Her organ is afflicted with nonalcoholic cirrhosis, though she is not currently on a transplant waiting list because of a temporary medical complication.
The letter Daniels released said Otis would likely get a liver and kidney within 20 days once she went on a waiting list.
In his written statement, Johnson said the parole board had improperly concluded “that I was not sincere and there had been no change from the Gregory Scott Johnson of 20 years ago.”
“If you refuse to acknowledge any change or any attempts to change, then you are shredding portions of the Indiana Constitution, article one, section 19, ‘the penal code shall be based on principles of reformation, and not vindictive justice.’
“Thanks to all of you for your prayers, I’ll see you on the other side,” he wrote.
Transplant requests from death row prisoners in the United States have occurred before, though they are unusual, according to Richard Dieter, executive director of the Death Penalty Information Center.
In a 1995 Delaware case a condemned man donated a kidney to his mother, and returned to death row.
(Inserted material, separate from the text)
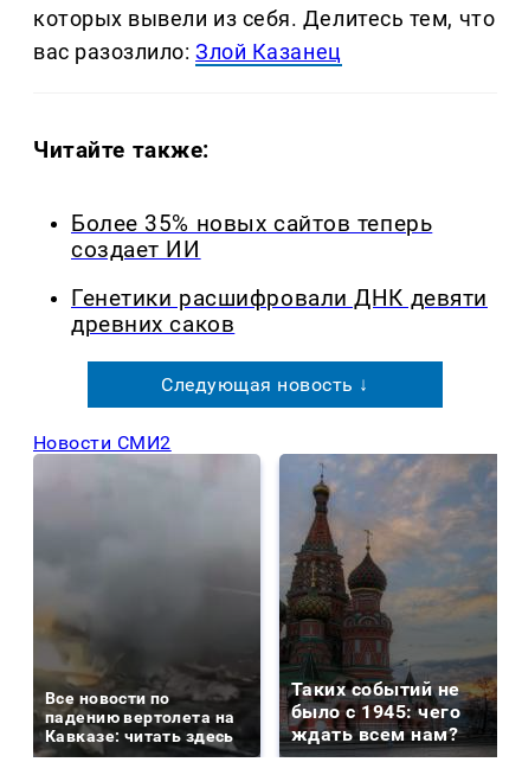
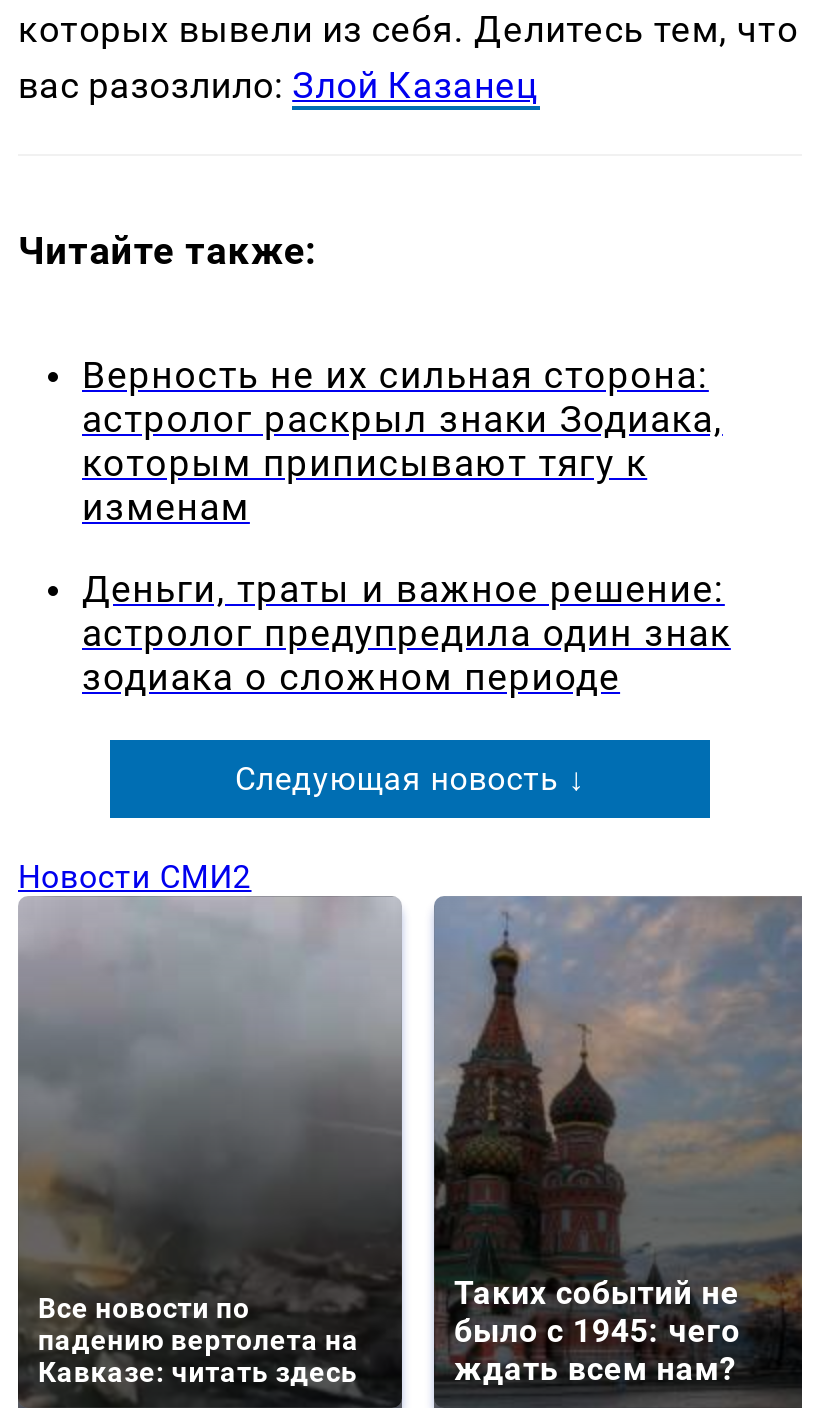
[71,211,432,264] Более 35% новых сайтов теперь | создает ИИ -> [82,355,723,531] Верность не их сильная сторона: | астролог раскрыл знаки Зодиака, | которым приписывают тягу к | изменам
[71,286,488,338] Генетики расшифровали ДНК девяти | древних саков -> [82,568,731,700] Деньги, траты и важное решение: | астролог предупредила один знак | зодиака о сложном периоде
In Alabama, a prisoner awaiting execution won permission for an organ donation, but he was not a correct match, Dieter said.
In a Florida case, an inmate was denied a request to donate a kidney to his brother. The condemned man was later exonerated and released from jail, but his brother died waiting for a transplant, Dieter said.
It was the 970th execution since the United States reinstated capital punishment in 1976, and the 26th this year.